The Moz Q&A Forum

    • Forum
    • Questions
    • My Q&A
    • Users
    • Ask the Community

    Welcome to the Q&A Forum

    Browse the forum for helpful insights and fresh discussions about all things SEO.

    1. SEO and Digital Marketing Q&A Forum
    2. Categories
    3. Technical SEO Issues
    4. How Does Google's "index" find the location of pages in the "page directory" to return?

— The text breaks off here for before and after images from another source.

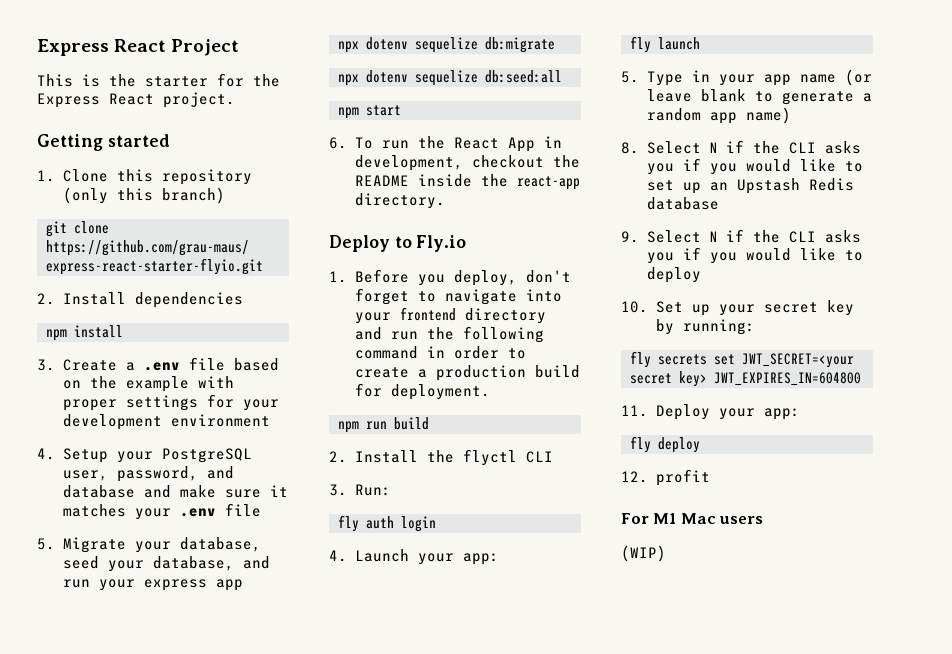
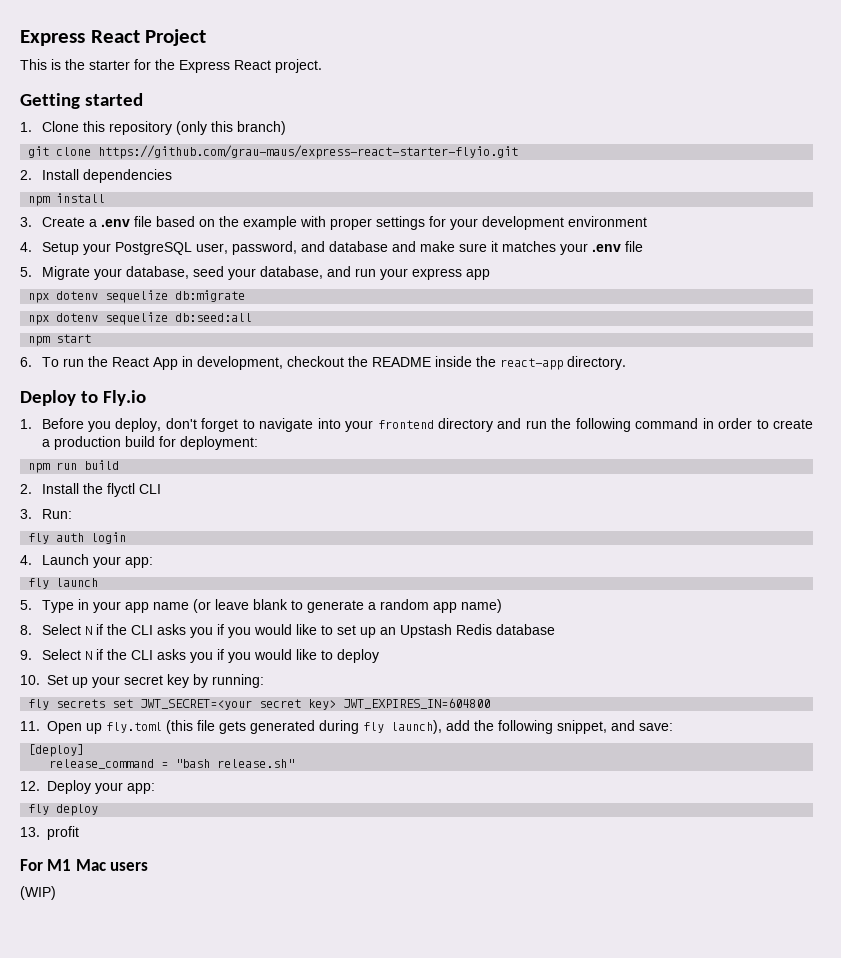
- 1. Before you deploy, don't forget to navigate into your frontend directory and run the following command in order to create a production build for deployment.
+ 1. Before you deploy, don't forget to navigate into your frontend directory and run the following command in order to create a production build for deployment:
- 11. Deploy your app:
+ 11. Open up fly.toml (this file gets generated during fly launch), add the following snippet, and save:
+ [deploy]
+ release_command = "bash release.sh"
+ 12. Deploy your app:
- 12. profit
+ 13. profit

    How Does Google's "index" find the location of pages in the "page directory" to return?

    Technical SEO Issues
    9 3 215
    • Oldest to Newest
    • Newest to Oldest
    • Most Votes
    Reply
    • Reply as question
    Log in to reply
    This topic has been deleted. Only users with topic management privileges can see it.
    • reidsteven75
      reidsteven75 last edited by

      This is my understanding of how Google's search works, and I am unsure about one thing in specific:

      1. Google continuously crawls websites and stores each page it finds (let's call it "page directory")
      2. Google's "page directory" is a cache so it isn't the "live" version of the page
      3. Google has separate storage called "the index" which contains all the keywords searched.  These keywords in "the index" point to the pages in the "page directory" that contain the same keywords.
      4. When someone searches a keyword, that keyword is accessed in the "index" and returns all relevant pages in the "page directory"
      5. These returned pages are given ranks based on the algorithm

      The one part I'm unsure of is how Google's "index" knows the location of relevant pages in the "page directory".  The keyword entries in the "index" point to the "page directory" somehow. I'm thinking each page has a url in the "page directory", and the entries in the "index" contain these urls.   Since Google's "page directory" is a cache, would the urls be the same as the live website (and would the keywords in the "index" point to these urls)?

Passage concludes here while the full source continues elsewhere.